Quantum Kagome Magnet Displays “Negative Magnetism” and “Flat-Band” Electrons

Borrowing their name from a complex Japanese basket pattern, kagome magnets are said to possess electronic properties that could be beneficial for forthcoming quantum devices and applications. Theories forecast that some electrons in these materials have unusual, so-called topological behaviors and others act slightly like graphene, another material valued for its potential for new kinds of electronics.

Presently, an international team of researchers led by Princeton University scientists have noticed that some of the electrons in these magnets act collectively, like a virtually infinitely massive electron that is oddly magnetic, rather than like separate particles. The research was reported in the journal Nature Physics recently.

The team also demonstrated that positioning the kagome magnet in a high magnetic field results in the reversal of the direction of magnetism. This “negative magnetism” is similar to having a compass that points south rather than the north, or a refrigerator magnet that unexpectedly refuses to stick.

“We have been searching for super-massive 'flat-band' electrons that can still conduct electricity for a long time, and finally we have found them,” said M. Zahid Hasan, the Eugene Higgins Professor of Physics at Princeton University, who guided the team. “In this system, we also found that due to an internal quantum phase effect, some electrons line up opposite to the magnetic field, producing negative magnetism.”

The team investigated how atoms organized in a kagome pattern in a crystal emanate odd electronic properties that can have real-world advantages, such as superconductivity, which enables electricity to flow without loss as heat, or magnetism that can be manipulated at the quantum level for use in up and coming electronics.
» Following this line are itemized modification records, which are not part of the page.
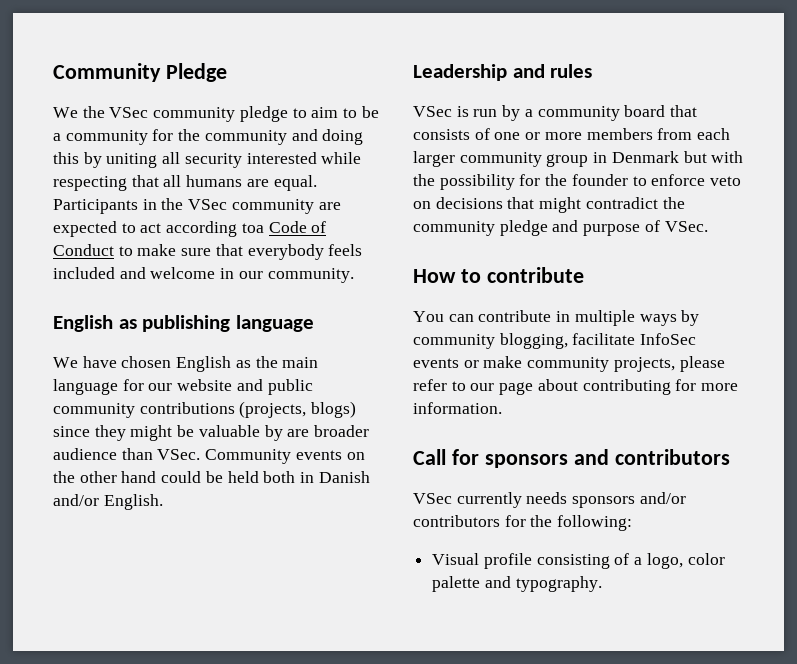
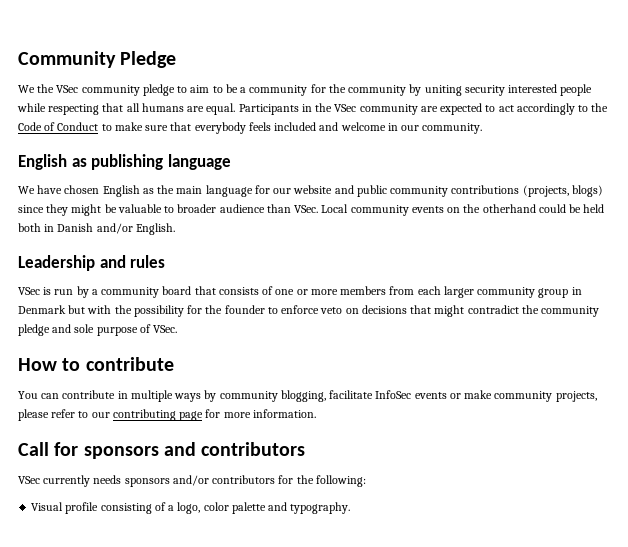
- We the VSec community pledge to aim to be a community for the community and doing this by uniting all security interested while respecting that all humans are equal.
+ We the VSec community pledge to aim to be a community for the community by uniting security interested people while respecting that all humans are equal.
- Participants in the VSec community are expected to act according toa Code of Conduct to make sure that everybody feels included and welcome in our community.
+ Participants in the VSec community are expected to act accordingly to the Code of Conduct to make sure that everybody feels included and welcome in our community.
- We have chosen English as the main language for our website and public community contributions (projects, blogs) since they might be valuable by are broader audience than VSec.
+ We have chosen English as the main language for our website and public community contributions (projects, blogs) since they might be valuable to broader audience than VSec.
- Community events on the other hand could be held both in Danish and/or English.
+ Local community events on the otherhand could be held both in Danish and/or English.
- VSec is run by a community board that consists of one or more members from each larger community group in Denmark but with the possibility for the founder to enforce veto on decisions that might contradict the community pledge and purpose of VSec.
+ VSec is run by a community board that consists of one or more members from each larger community group in Denmark but with the possibility for the founder to enforce veto on decisions that might contradict the community pledge and sole purpose of VSec.
- You can contribute in multiple ways by community blogging, facilitate InfoSec events or make community projects, please refer to our page about contributing for more information.
+ You can contribute in multiple ways by community blogging, facilitate InfoSec events or make community projects, please refer to our contributing page for more information.

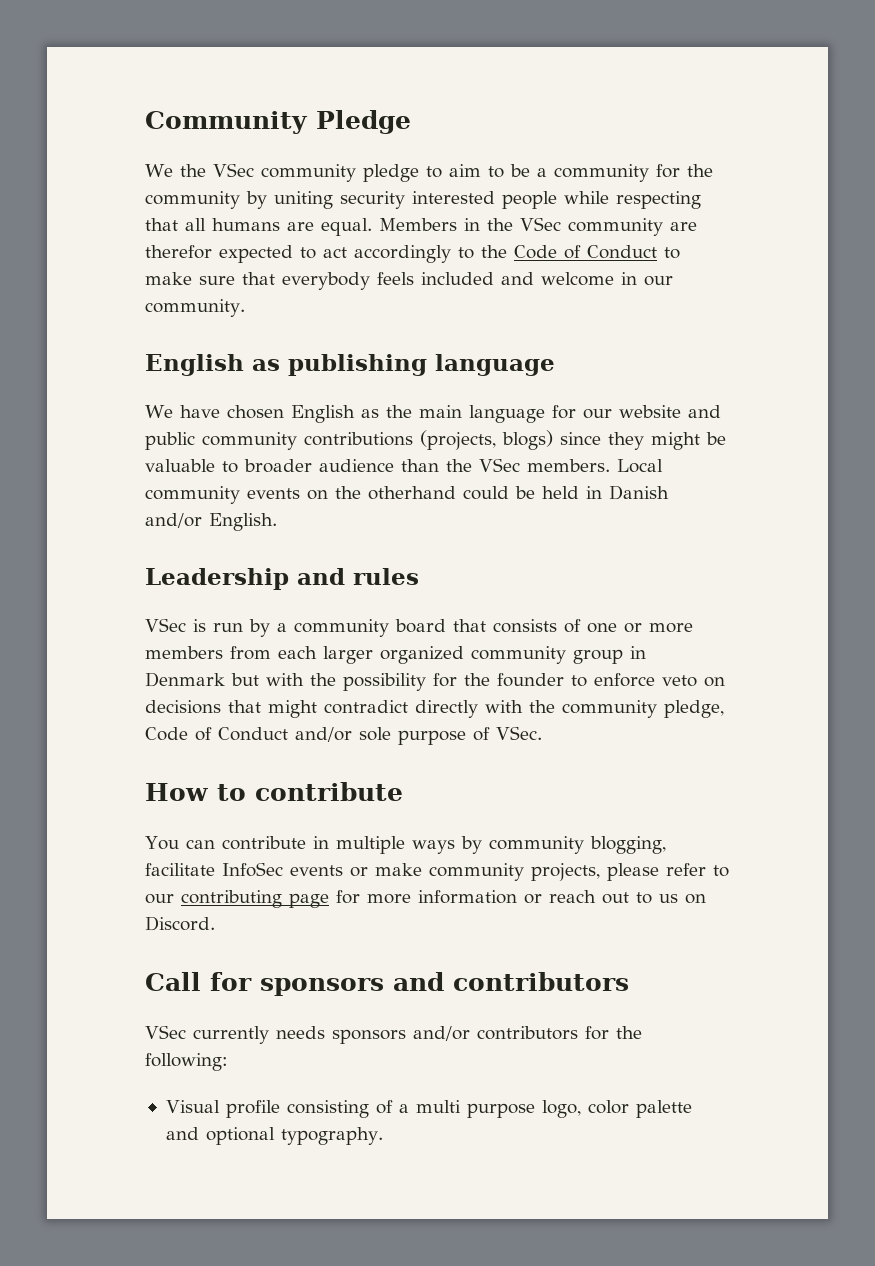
- Participants in the VSec community are expected to act accordingly to the Code of Conduct to make sure that everybody feels included and welcome in our community.
+ Members in the VSec community are therefor expected to act accordingly to the Code of Conduct to make sure that everybody feels included and welcome in our community.
- We have chosen English as the main language for our website and public community contributions (projects, blogs) since they might be valuable to broader audience than VSec.
+ We have chosen English as the main language for our website and public community contributions (projects, blogs) since they might be valuable to broader audience than the VSec members.
- Local community events on the otherhand could be held both in Danish and/or English.
+ Local community events on the otherhand could be held in Danish and/or English.
- VSec is run by a community board that consists of one or more members from each larger community group in Denmark but with the possibility for the founder to enforce veto on decisions that might contradict the community pledge and sole purpose of VSec.
+ VSec is run by a community board that consists of one or more members from each larger organized community group in Denmark but with the possibility for the founder to enforce veto on decisions that might contradict directly with the community pledge, Code of Conduct and/or sole purpose of VSec.
- You can contribute in multiple ways by community blogging, facilitate InfoSec events or make community projects, please refer to our contributing page for more information.
+ You can contribute in multiple ways by community blogging, facilitate InfoSec events or make community projects, please refer to our contributing page for more information or reach out to us on Discord.
- Visual profile consisting of a logo, color palette and typography.
+ Visual profile consisting of a multi purpose logo, color palette and optional typography.

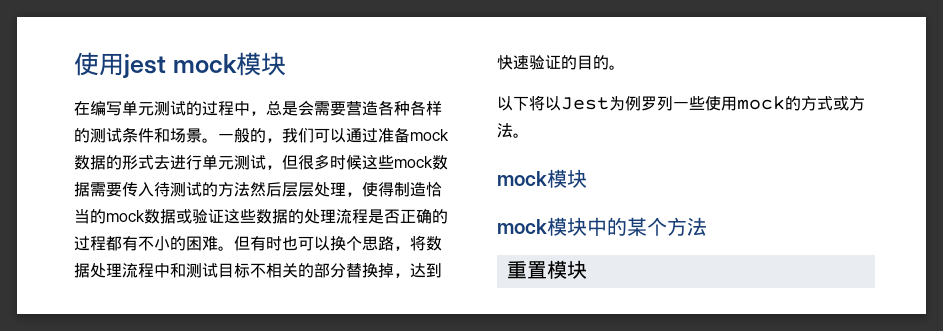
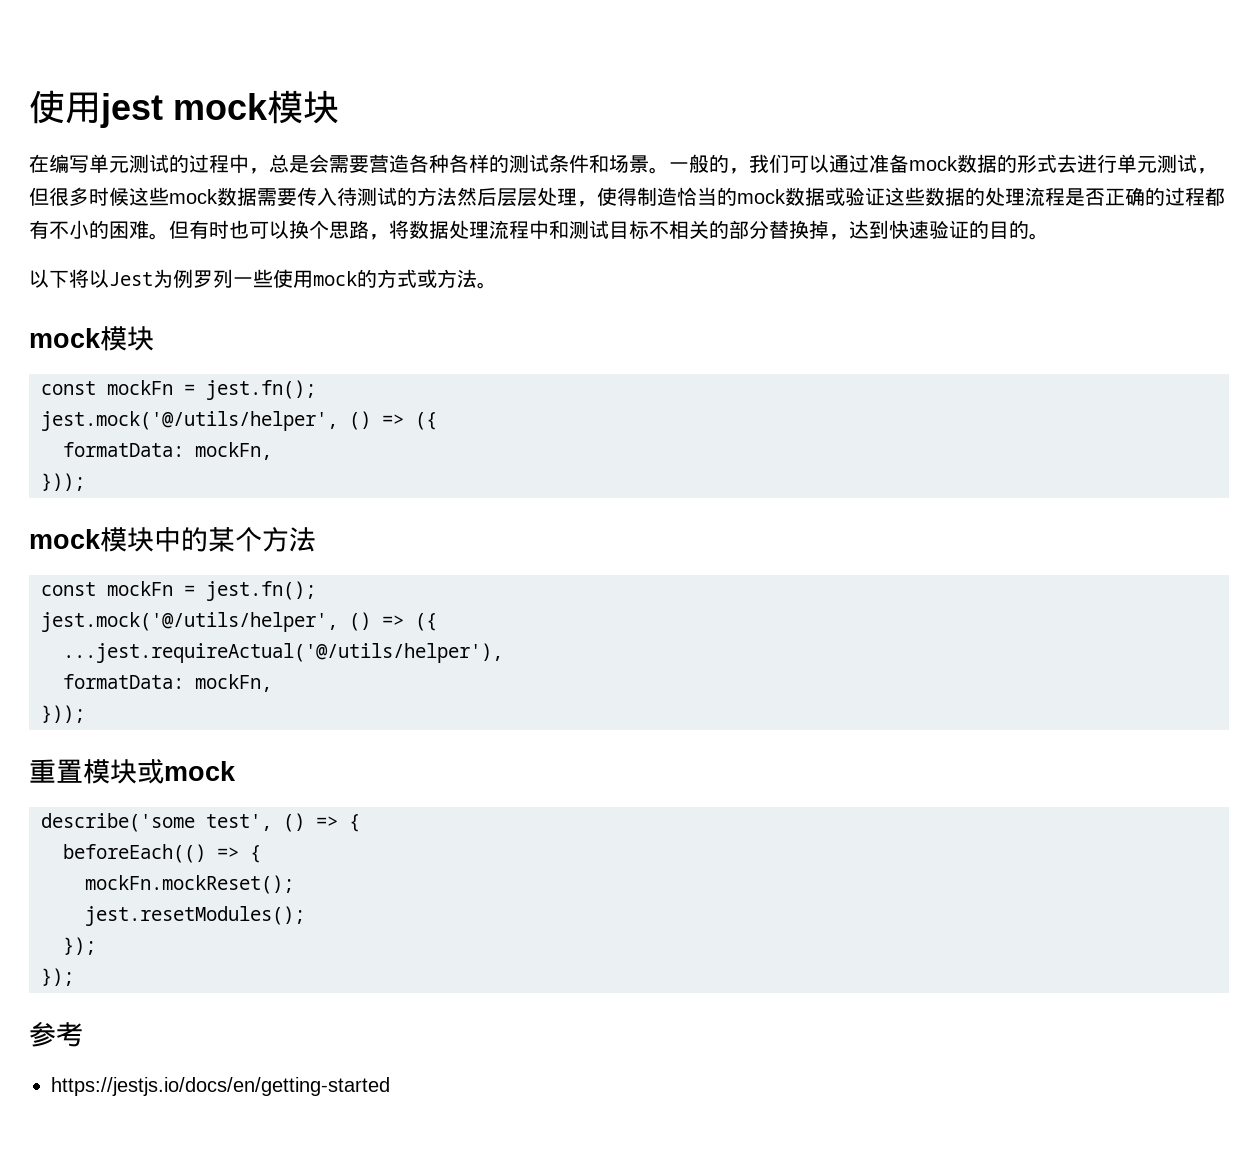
  以下将以Jest为例罗列一些使用mock的方式或方法。
  mock模块
+ const mockFn = jest.fn();
+ jest.mock('@/utils/helper', () => ({
+ formatData: mockFn,
+ }));
  mock模块中的某个方法
- 重置模块
+ const mockFn = jest.fn();
+ jest.mock('@/utils/helper', () => ({
+ ...jest.requireActual('@/utils/helper'),
+ formatData: mockFn,
+ }));
+ 重置模块或mock
+ describe('some test', () => {
+ beforeEach(() => {
+ mockFn.mockReset();
+ jest.resetModules();
+ });
+ });
+ 参考
+ https://jestjs.io/docs/en/getting-started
The scientists used advanced scanning tunneling microscopy and spectroscopy (STM/S) to study at the behavior of electrons in a kagome-patterned crystal composed of tin and cobalt, sandwiched between two layers of sulfur atoms, which are additionally sandwiched between two layers of tin.

In the kagome layer, the cobalt atoms create triangles around a hexagon with a tin atom in the center. This geometry pushes the electrons into some tight positions—resulting in this type of material to be referred to as a “frustrated magnet.”

To investigate the electron behavior in this structure, the scientists nicked the top layers to expose the kagome layer underneath.

They then used the STM/S method to sense each electron’s energy profile, or band structure. The band structure defines the range of energies an electron can possess inside a crystal, and explains, for instance, why certain materials convey electricity and others are insulators. The scientists learned that a few of the electrons in the kagome layer have a band structure that, instead of being curved as in a majority of materials, is flat.

A flat band structure specifies that the electrons have a real mass that is very large so to be nearly infinite. In such a state, the particles behave collectively instead of as individual particles.

Theories have for some time projected that the kagome pattern would form a flat band structure, but this study is the first experimental discovery of a flat band electron in such a system.

One of the general estimates that ensues is that a material with a flat band may display negative magnetism.

Actually, in the present research, when the scientists applied a robust magnetic field, some of the electrons in the kagome magnet pointed in the opposite direction.

“Whether the field was applied up or down, the electrons’ energy flipped in the same direction, that was the first thing that was strange in terms of the experiments,” said Songtian Sonia Zhang, a graduate student in physics and one of three co-first-authors on the paper.

“That puzzled us for about three months,” said Jia-Xin Yin, a postdoctoral research associate and another co-first author on the research. “We were searching for the reason, and with our collaborators we realized that this was the first experimental evidence that this flat band peak in the kagome lattice has a negative magnetic moment.”

The scientists learned that the negative magnetism develops because of the relationship between the kagome flat band, a quantum occurrence called spin-orbit coupling, magnetism and a quantum factor known as the Berry curvature field. Spin-orbit coupling denotes a situation where an electron’s spin, which itself is a quantum feature of electrons, becomes connected to the electron’s orbital rotation. The mixture of spin-orbital coupling and the material’s magnetic nature leads all the electrons to act in lock step, like a massive single particle.

Another fascinating behavior that develops from the firmly coupled spin-orbit interactions is the development of topological behaviors. The topic of the 2016 Nobel Prize in Physics, topological materials can contain electrons that flow without resistance on their surfaces and are a vibrant area of study. The cobalt-tin-sulfur material is an instance of a topological system.

Two-dimensional patterned lattices can comprise of other appropriate types of electron conductance. For instance, graphene is a pattern of carbon atoms that has produced substantial interest for its electronic applications over the past twenty years. The kagome lattice’s band structure forms electrons that act in the same way to those in graphene.

Funding for this research was offered by the Gordon and Betty Moore Foundation, the United States Department of Energy under the Basic Energy Sciences program, the Princeton Center for Theoretical Science and the Princeton Institute for the Science and Technology of Materials Imaging and Analysis Center at Princeton University, Lawrence Berkeley National Laboratory, and the University of California, Berkeley.